Now, some firms are questioning whether they’ve been too casual in trusting counterparties. How do you hedge a position when token unlock schedules are opaque? What happens when handshake deals quietly override DAO proposals?

“Our approach now includes more extensive preliminary discussions and educational sessions with project teams to ensure they thoroughly understand market-making mechanics,” Hong Kong-based Metalpha’s market-making division told CoinDesk in an interview.

“Our deal structures have evolved to emphasize long-term strategic alignment over short-term performance metrics, incorporating specific safeguards against unethical behavior such as excessive token dumping and artificial trading volume,” it said.

Behind the scenes, conversations are intensifying. Deal terms are being scrutinized more carefully. Some liquidity desks are reevaluating how they underwrite token risk.

Others are demanding stricter transparency — or walking away from murky projects altogether.

“Projects no longer accept prestigious reputations at face value, having witnessed how even established players can exploit shadow allocations or engage in detrimental token selling practices,” Metalpha’s head of Web3 ecosystem Max Sun noted. “The era of presumptive trust has concluded,” he claimed.

Beneath the polished surface of token launch announcements and market-making agreements lies another layer of crypto finance — the secondary OTC market, where locked tokens quietly change hands well before vesting cliffs hit the public eye.

These under-the-table deals, often struck between early backers, funds, and syndicates, are now distorting supply dynamics and skewing price discovery, some traders say.
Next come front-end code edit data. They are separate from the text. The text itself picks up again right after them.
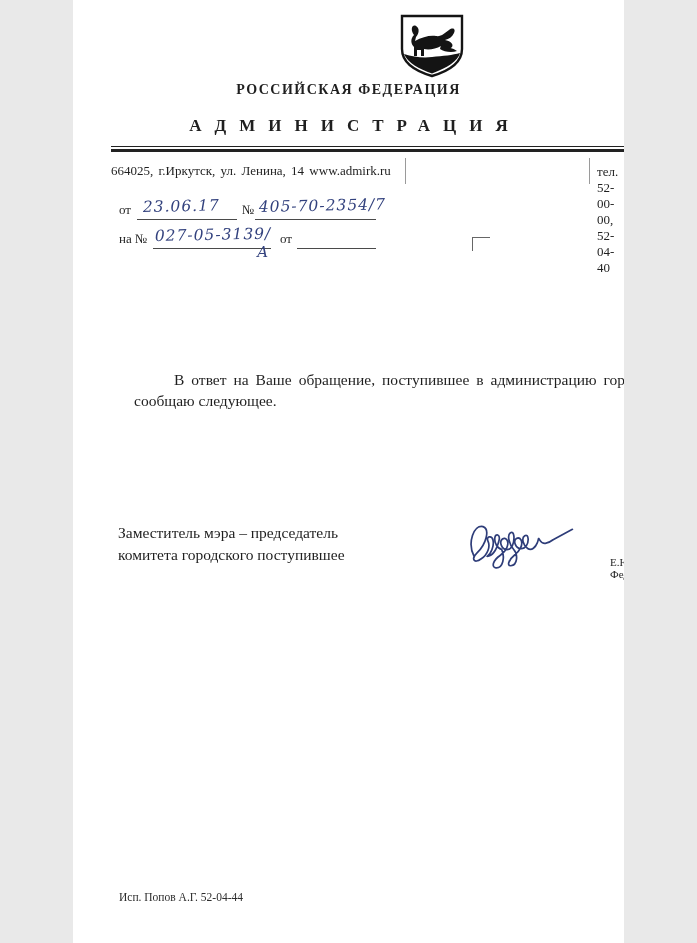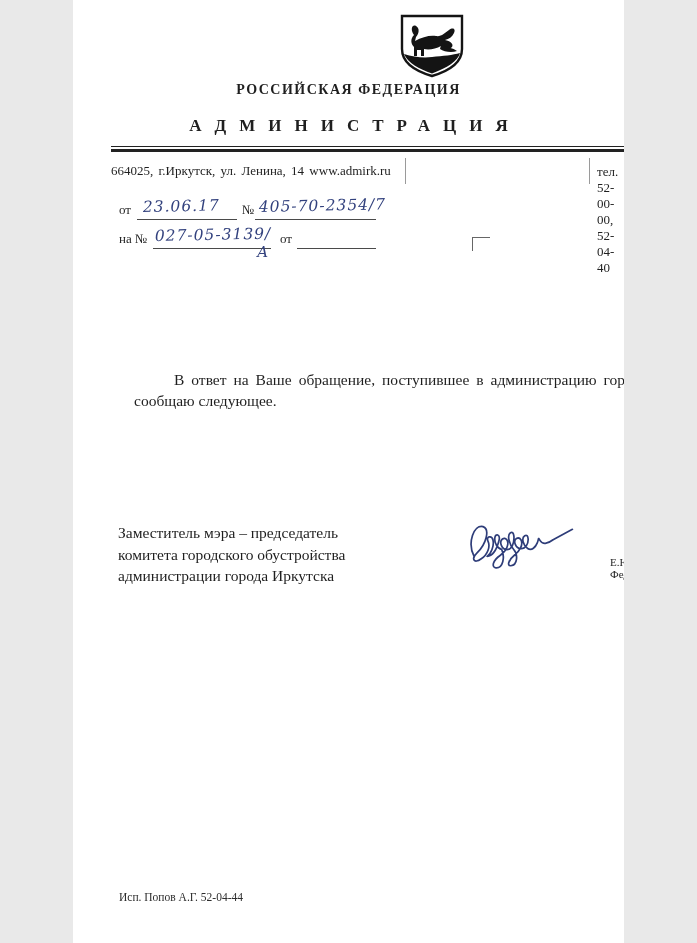--- a/index.html
+++ b/index.html
@@ -104,7 +104,7 @@
 
   <div class="abs sig-titles">
     <div>Заместитель мэра – председатель</div>
-    <div>комитета городского обустройства</div>
+    <div>комитета городского поступившее</div>
     <div>администрации города Иркутска</div>
   </div>
 

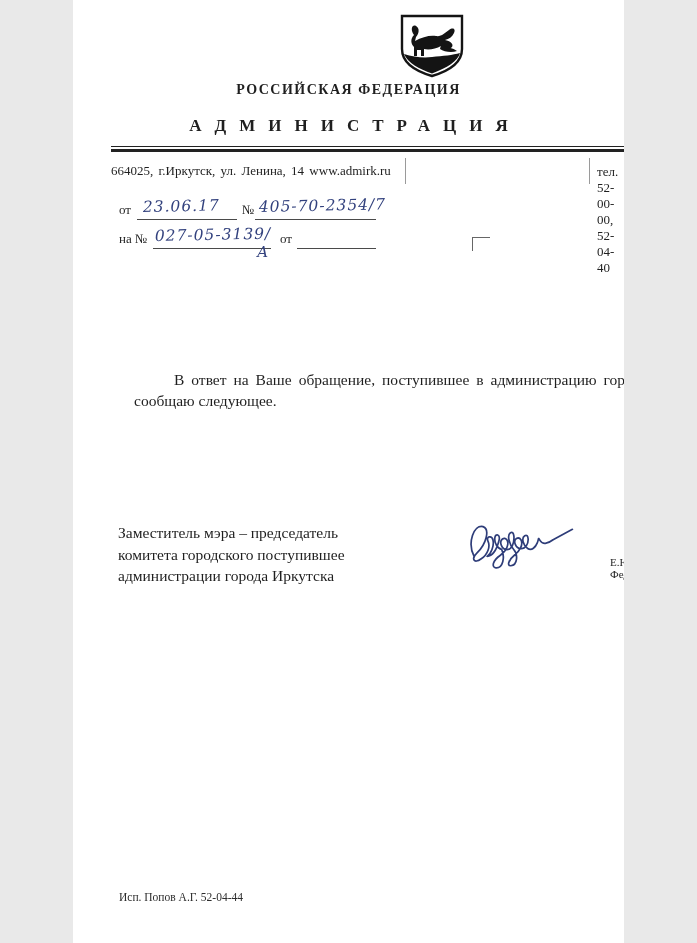--- a/index.html
+++ b/index.html
@@ -105,7 +105,6 @@
   <div class="abs sig-titles">
     <div>Заместитель мэра – председатель</div>
     <div>комитета городского поступившее</div>
-    <div>администрации города Иркутска</div>
   </div>
 
   <div class="abs sig-svg">

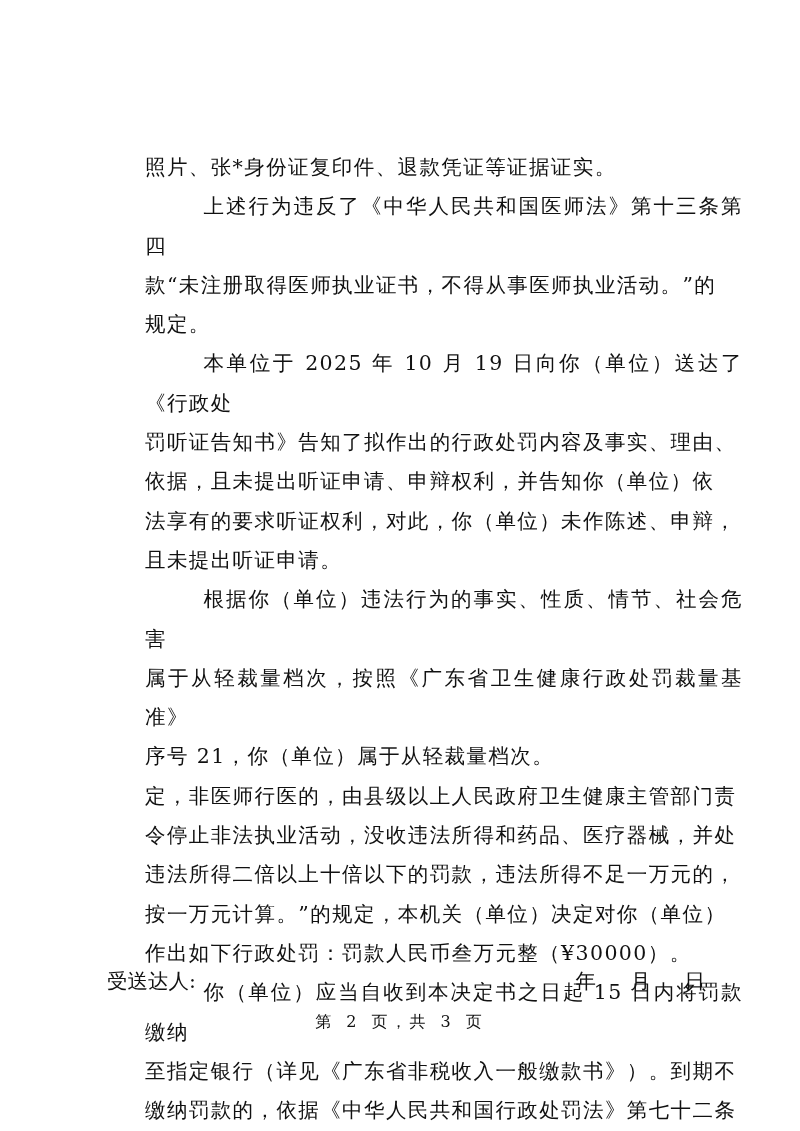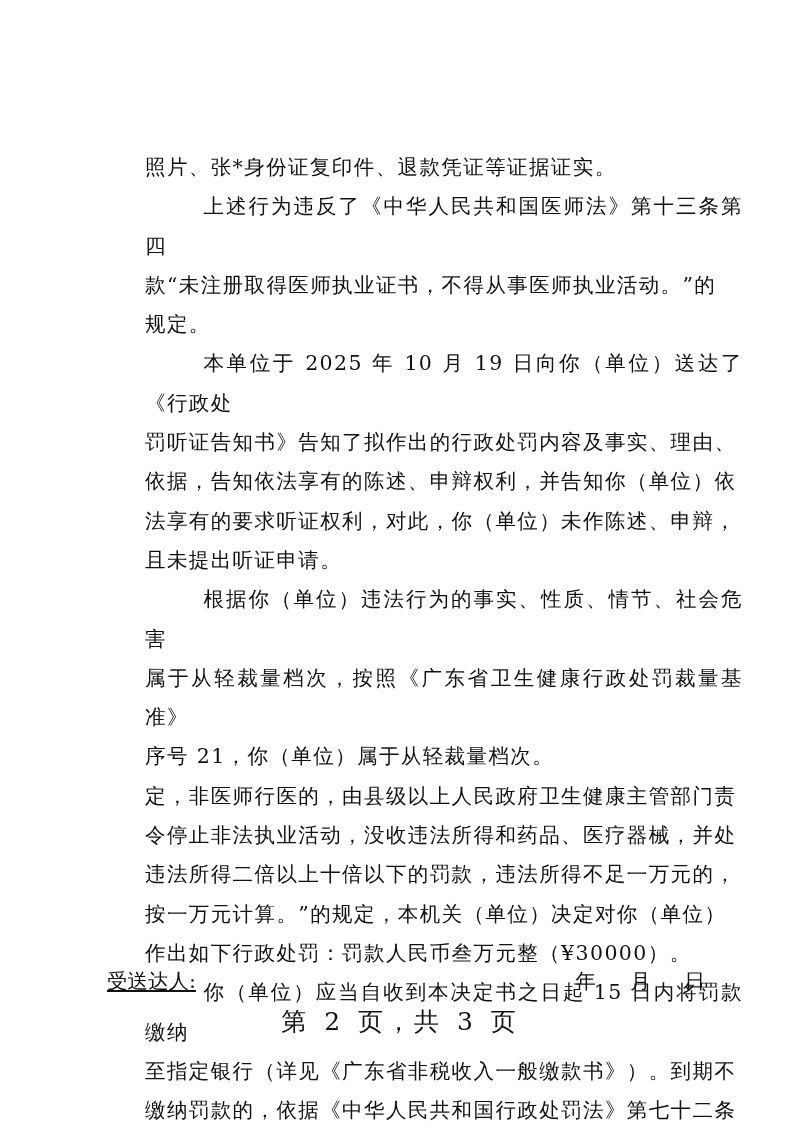--- a/index.html
+++ b/index.html
@@ -90,7 +90,7 @@
     <div class="para">规定。</div>
     <div class="para indent">本单位于 2025 年 10 月 19 日向你（单位）送达了《行政处</div>
     <div class="para">罚听证告知书》告知了拟作出的行政处罚内容及事实、理由、</div>
-    <div class="para">依据，告知依法享有的陈述、申辩权利，并告知你（单位）依</div>
+    <div class="para">依据，且未提出听证申请、申辩权利，并告知你（单位）依</div>
     <div class="para">法享有的要求听证权利，对此，你（单位）未作陈述、申辩，</div>
     <div class="para">且未提出听证申请。</div>
     <div class="para indent">根据你（单位）违法行为的事实、性质、情节、社会危害</div>

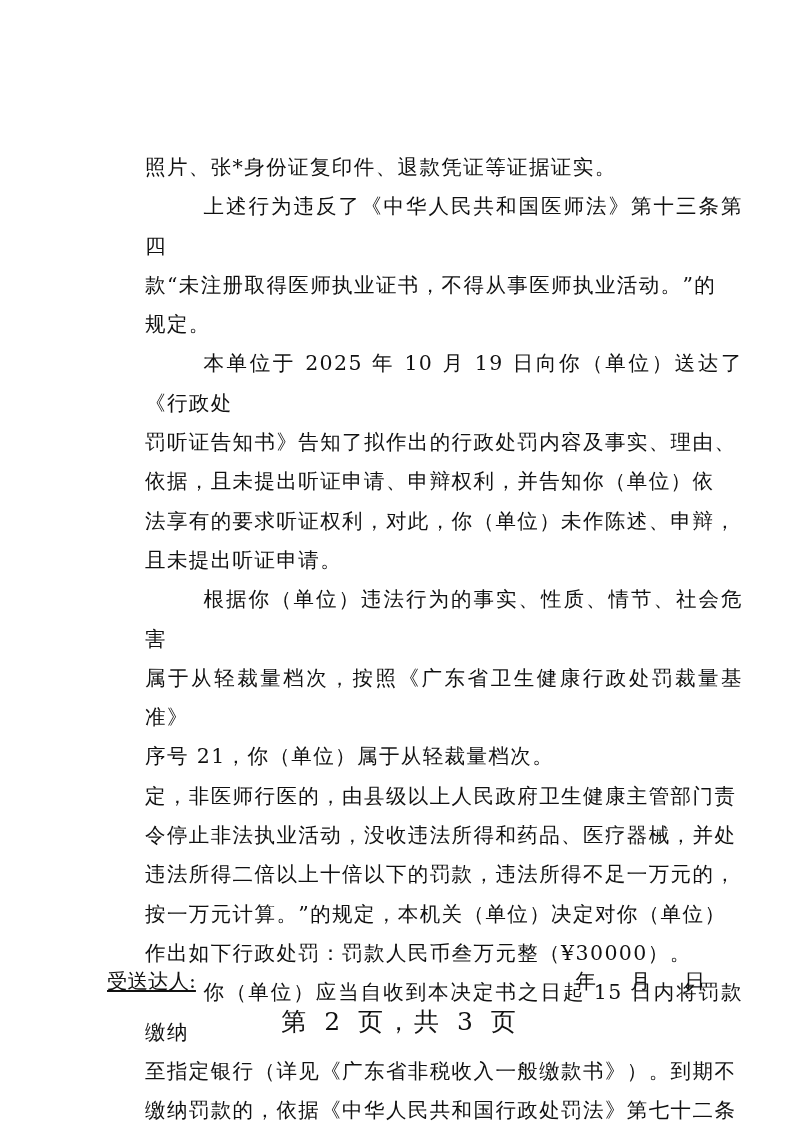--- a/index.html
+++ b/index.html
@@ -53,7 +53,6 @@
       position: absolute;
       left: 0;
       top: 0;
-      text-decoration: underline;
     }
     .date-fields {
       position: absolute;

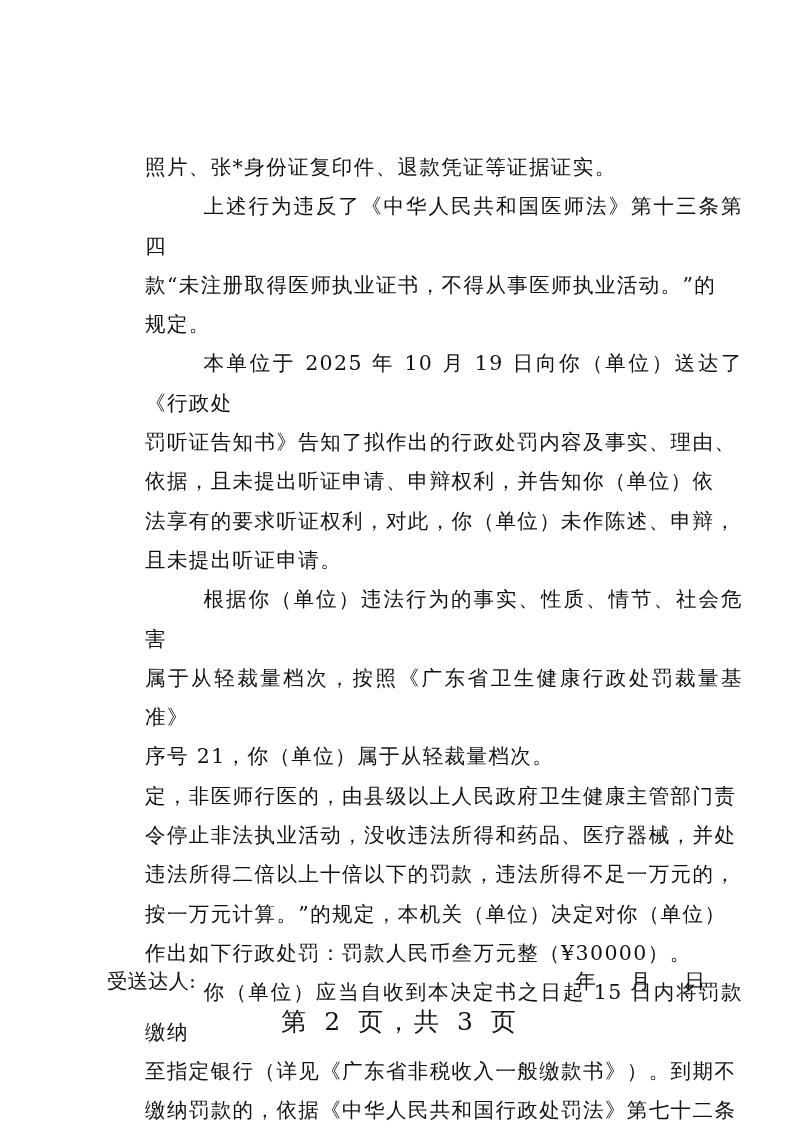--- a/index.html
+++ b/index.html
@@ -71,7 +71,7 @@
       width: 800px;
       top: 1007px;
       text-align: center;
-      font-size: 25px;
+      font-size: 16px;
       line-height: 30px;
       word-spacing: 4px;
       letter-spacing: 3px;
And for market makers tasked with providing orderly liquidity, they’re becoming an increasingly opaque and dangerous variable.

“The secondary OTC market has changed the dynamics of the industry,” said Min Jung, analyst at Presto Research, which runs a market-making unit. “If you look at tokens with suspicious price action — like $LAYER, $OM, $MOVE, and others — they’re often the ones most actively traded on the secondary OTC market.”

“The entire supply and vesting schedule has become distorted because of these off-market deals, and for liquid funds, the real challenge is figuring out when supply is actually unlocking,” Jung added.

In a market where price is fiction and supply is negotiated in back rooms, the real risk isn’t volatility for traders — it is believing the float is what the whitepaper and founders say it is.